Data for analysis Start Marker

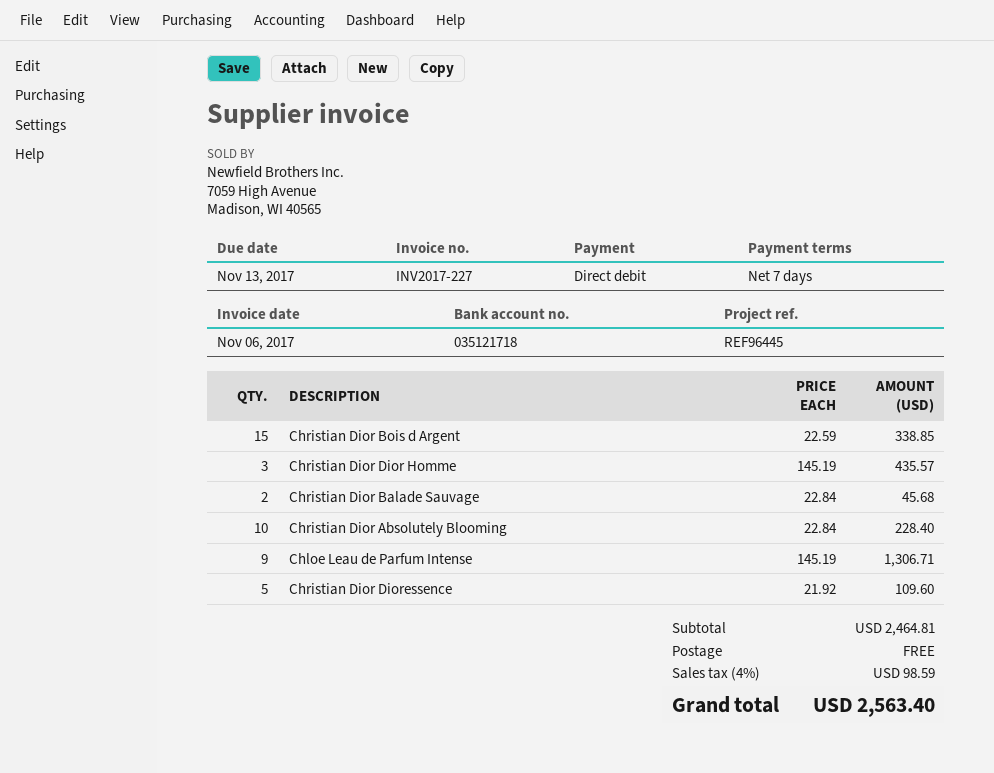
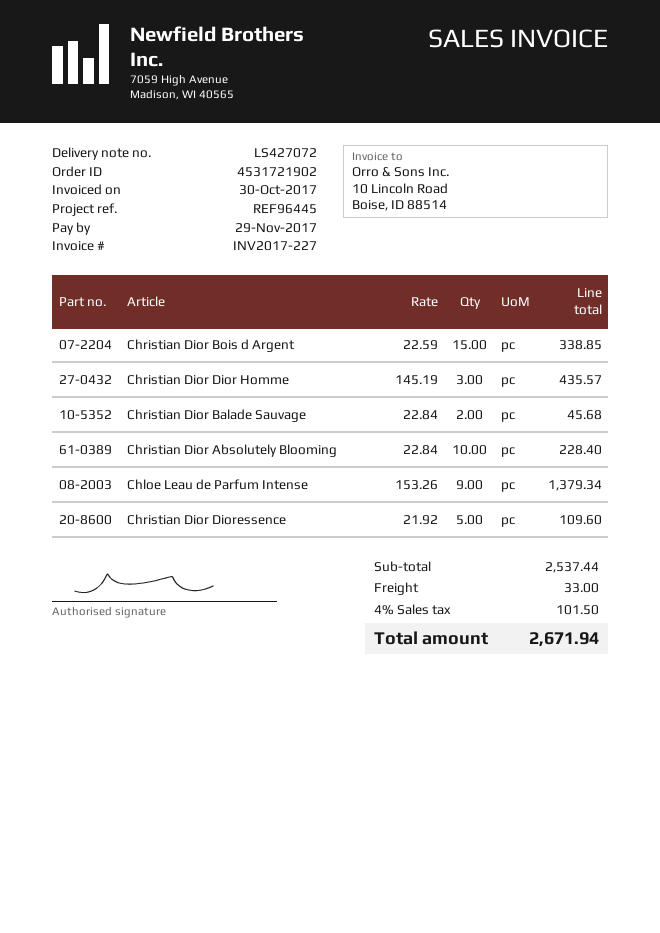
invoice date: 2017-11-06 -> 2017-10-30
due date: 2017-11-13 -> 2017-11-29
Chloe Leau de Parfum Intense: 9 x 145.19 = 1306.71 -> 9 x 153.26 = 1379.34
subtotal: 2464.81 -> 2537.44
shipping: 0.00 -> 33.00
tax: 4% = 98.59 -> 4% = 101.50
total: 2563.40 -> 2671.94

Data for analysis End Marker

* _What to produce_
The whole listing above, line by line, needs to be copied exactly, except for any images.

* _Written response_
invoice date: 2017-11-06 -> 2017-10-30
due date: 2017-11-13 -> 2017-11-29
Chloe Leau de Parfum Intense: 9 x 145.19 = 1306.71 -> 9 x 153.26 = 1379.34
subtotal: 2464.81 -> 2537.44
shipping: 0.00 -> 33.00
tax: 4% = 98.59 -> 4% = 101.50
total: 2563.40 -> 2671.94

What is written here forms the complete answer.